Provided records ->
%%

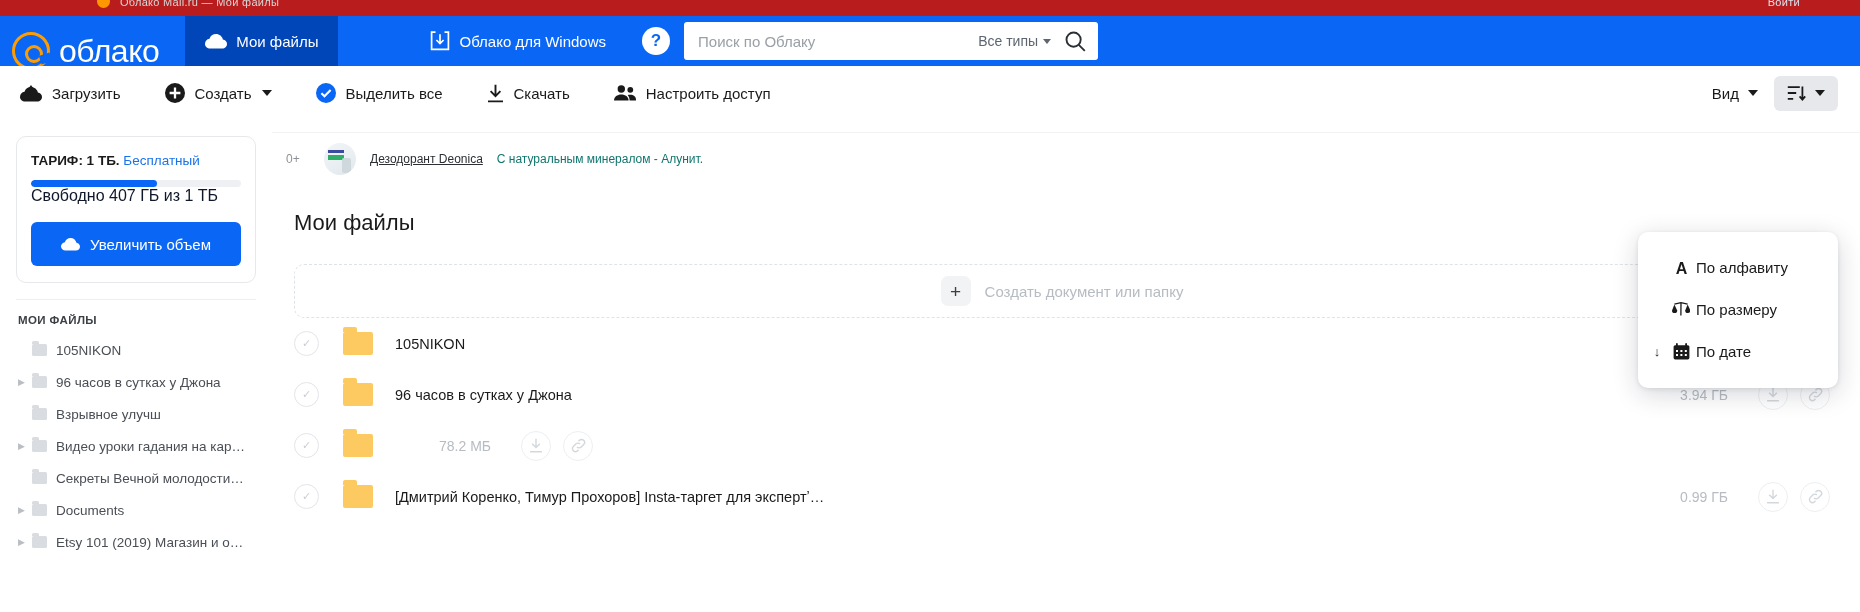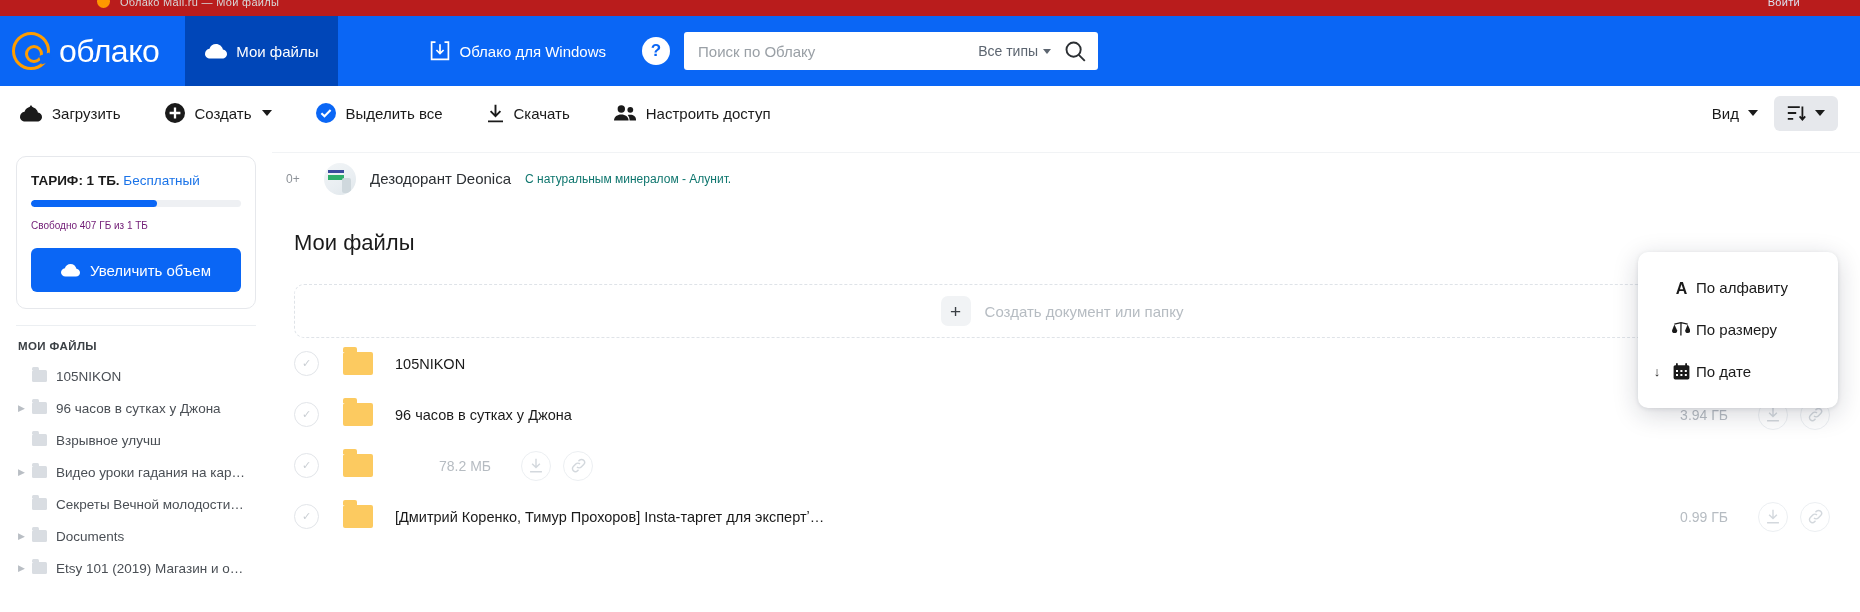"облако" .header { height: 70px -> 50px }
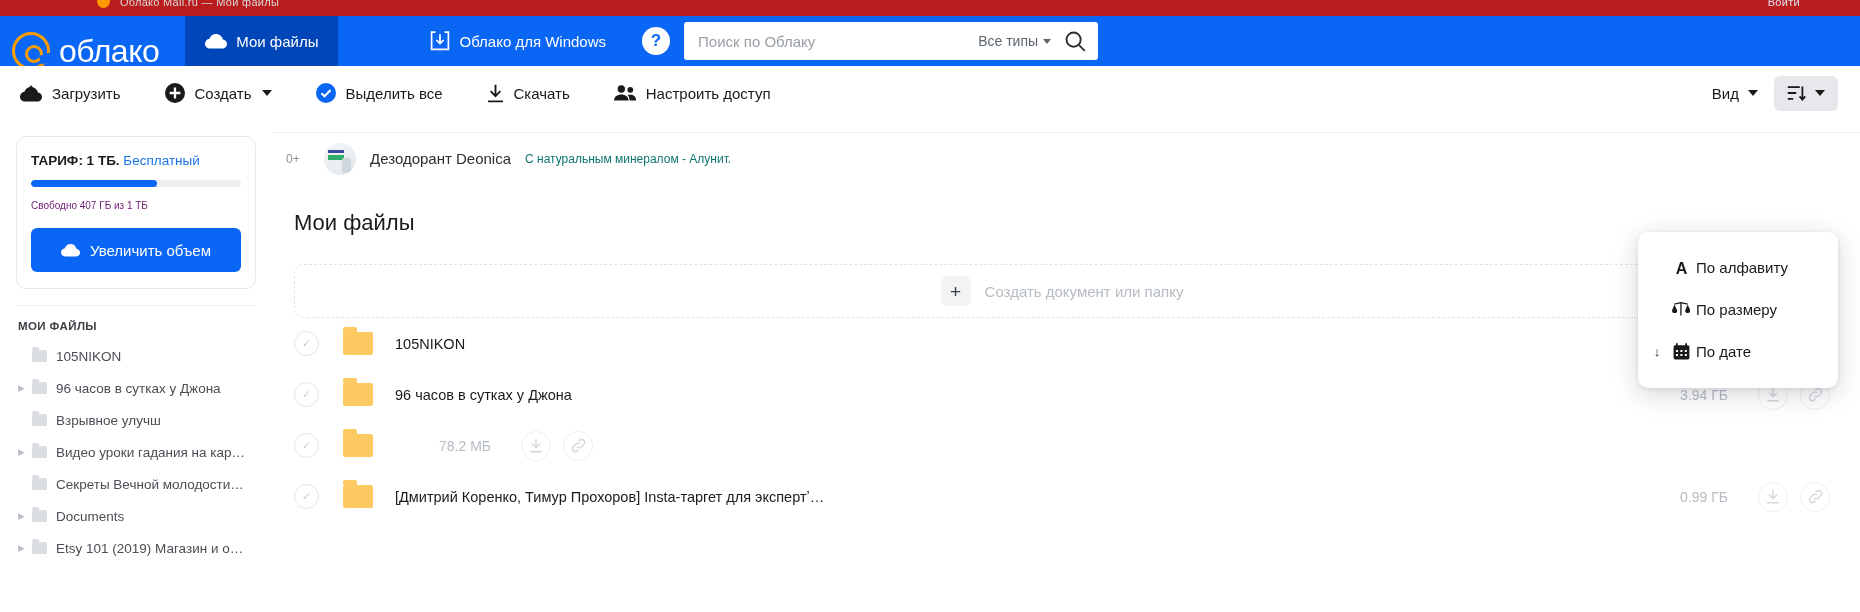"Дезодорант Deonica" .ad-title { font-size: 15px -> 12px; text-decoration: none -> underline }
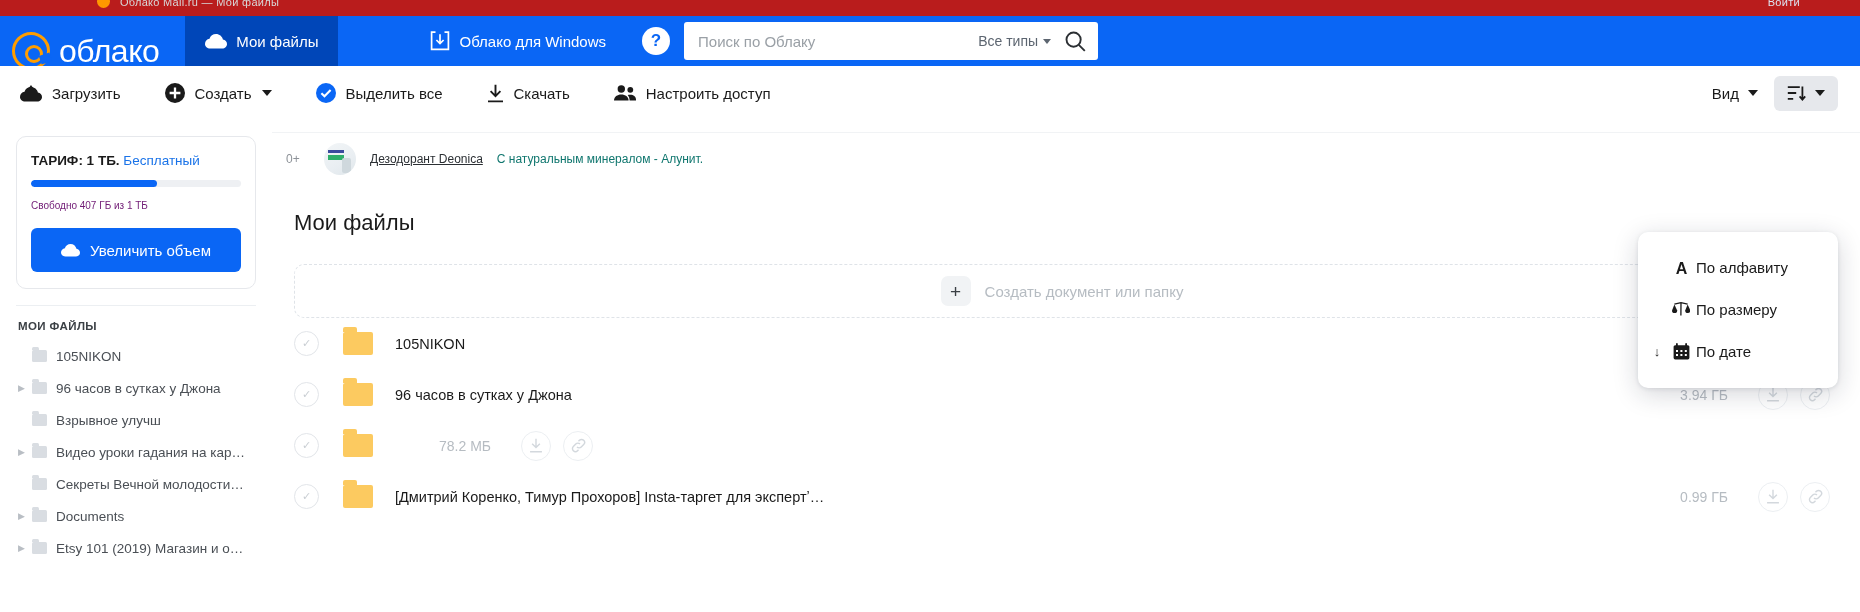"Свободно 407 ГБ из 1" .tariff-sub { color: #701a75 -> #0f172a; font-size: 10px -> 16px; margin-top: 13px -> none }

%%
%%

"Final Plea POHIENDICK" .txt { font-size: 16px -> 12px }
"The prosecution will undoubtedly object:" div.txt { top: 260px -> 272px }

%%

Exercise prompt -> Could the stretch from the line with "height: 70px ->" through the line with "color: #701a75 ->" in the listing above be restated word for word, minus the pictures?

Response ->
"облако" .header { height: 70px -> 50px }
"Дезодорант Deonica" .ad-title { font-size: 15px -> 12px; text-decoration: none -> underline }
"Свободно 407 ГБ из 1" .tariff-sub { color: #701a75 -> #0f172a; font-size: 10px -> 16px; margin-top: 13px -> none }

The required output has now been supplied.